Mr. Mitchell said people were “yearning for authentic, genuine candidates,” who made them feel heard. Mr. Trump offered that, breaking the mold without fear of scrutiny or being canceled.
He said the movement grew from 2016 through 2024, aided by the likes of Charlie Kirk, the 31-year-old founder of Turning Point USA for high school and college-age conservatives.
“We broke through the culture this election like we never have before.”
It’s not just a phase
The What Happened 2024 report by the data analysts at Catalist found that voters under the age of 30 dropped from 61% support for Democrats in 2020 to 55% in 2024, a switch from years of historically high support for Democrats by young people.
It’s part of the voter registration crisis afflicting the Democratic Party.
The party saw some of its largest declines in registration among men and young people when shedding about 2.1 million registered voters between the 2020 and 2024 elections.
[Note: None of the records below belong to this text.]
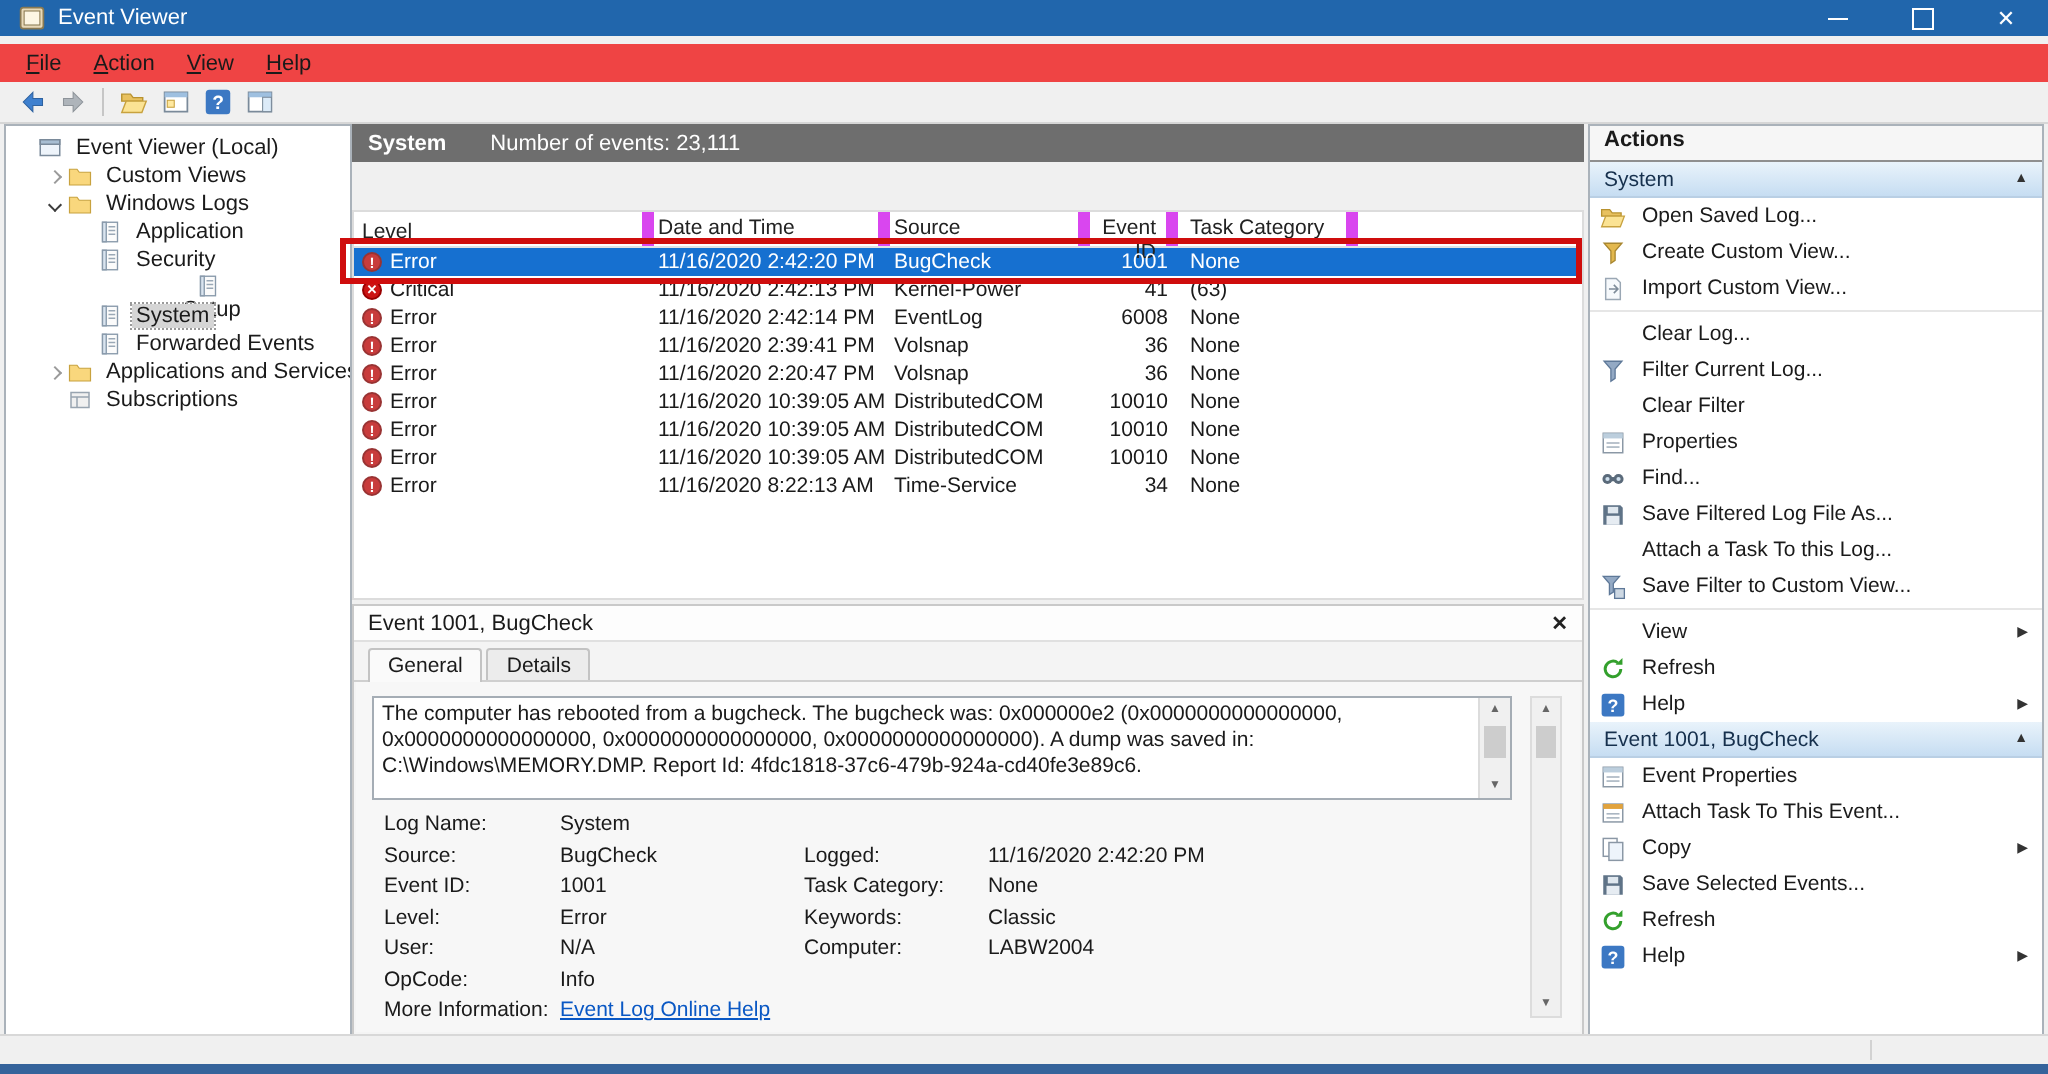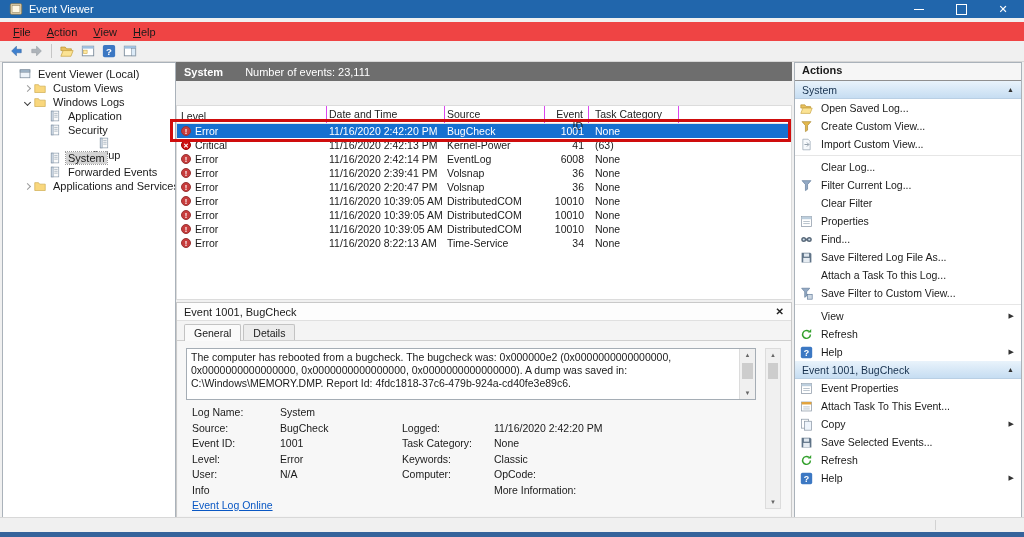--- a/index.html
+++ b/index.html
@@ -55,7 +55,7 @@
   .listarea{position:absolute;top:43px;left:0;right:0;height:195px;background:#fff;
             border:1px solid #dcdcdc;box-sizing:border-box;overflow:hidden;}
   .colhead{height:17px;display:flex;border-bottom:1px solid #e3e3e3;color:#222;font-size:10.5px;}
-  .ch{padding:2px 0 0 5px;border-right:1px solid #d946ef;box-sizing:border-box;}
+  .ch{padding:2px 0 0 5px;border-right:6px solid #d946ef;box-sizing:border-box;}
   .erow{height:14px;display:flex;align-items:center;font-size:10.5px;}
   .erow.sel{background:var(--sel);color:#fff;}
   .cell{box-sizing:border-box;white-space:nowrap;overflow:hidden;}

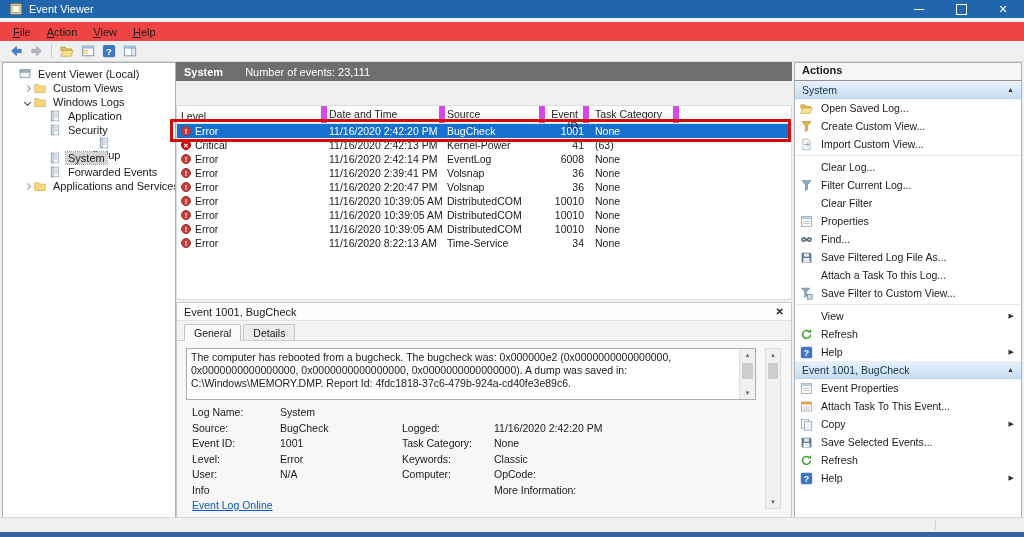--- a/index.html
+++ b/index.html
@@ -283,6 +283,15 @@
           </svg></span>
         <span class="tlabel">Applications and Services Logs</span>
       </div>
+      <div class="trow" style="padding-left: 19px;">
+        <span class="texp"></span>
+        <span class="ticon"><svg viewBox="0 0 16 16">
+            <rect x="2" y="3" width="12" height="10" fill="#f0f0f0" stroke="#98a4b0"></rect>
+            <line x1="2" y1="6" x2="14" y2="6" stroke="#98a4b0"></line>
+            <line x1="6" y1="6" x2="6" y2="13" stroke="#98a4b0"></line>
+          </svg></span>
+        <span class="tlabel">Subscriptions</span>
+      </div>
     </div>
 
   <div class="centerpanel">

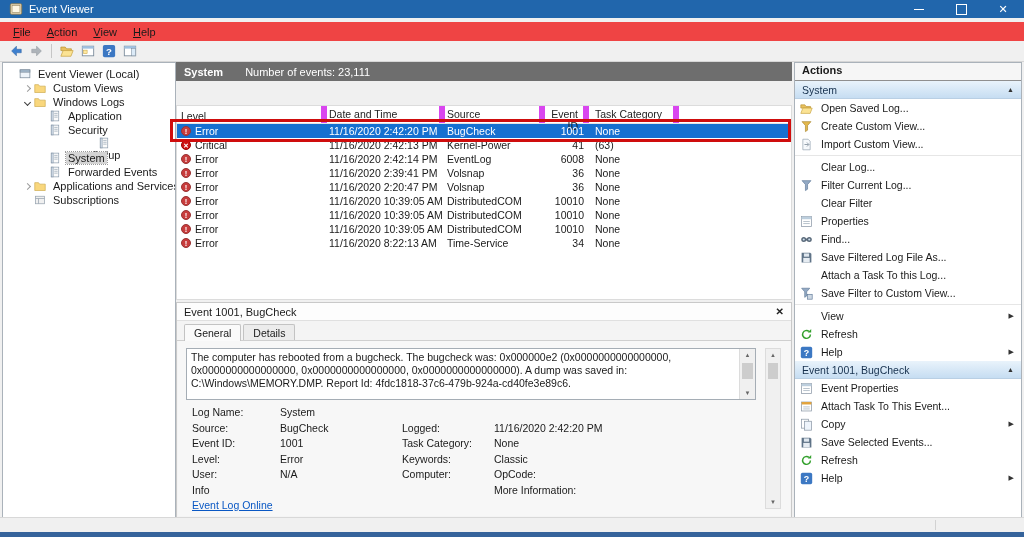--- a/index.html
+++ b/index.html
@@ -444,6 +444,7 @@
             <span class="flabel">User:</span>
             <span class="fvalue">N/A</span>
             <span class="flabel">Computer:</span>
+            <span class="fvalue">LABW2004</span>
             <span class="flabel">OpCode:</span>
             <span class="fvalue">Info</span>
             <span class="flabel"></span>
Republicans gained 2.4 million, according to an analysis by The New York Times.
The party’s decrease in voter registration was measured in 30 states and the District of Columbia, where voters register with a political party; the 20 other states do not register by party.
“This is a generation that’s weathered pandemic isolation during formative years, entered an unstable economy, and faced skyrocketing housing and education costs — all while being told they’re not resilient enough,” said John Della Volpe, director of Polling at the Institute of Politics at Harvard University. “What Gen Z needs isn’t another lecture, but genuine recognition of their struggles and leaders willing to listen before they speak.”
Mr. Gaire, the College Democrats president at Binghamton University, admitted that he was “pretty disillusioned” with how his party has campaigned over the last few years.
“When we talk about Gen Z shifting to the right and these kinds of things, even if I think the Trump campaign did do some good things in terms of reaching out to them … ultimately, it’s a failure of the Democratic Party,” he said.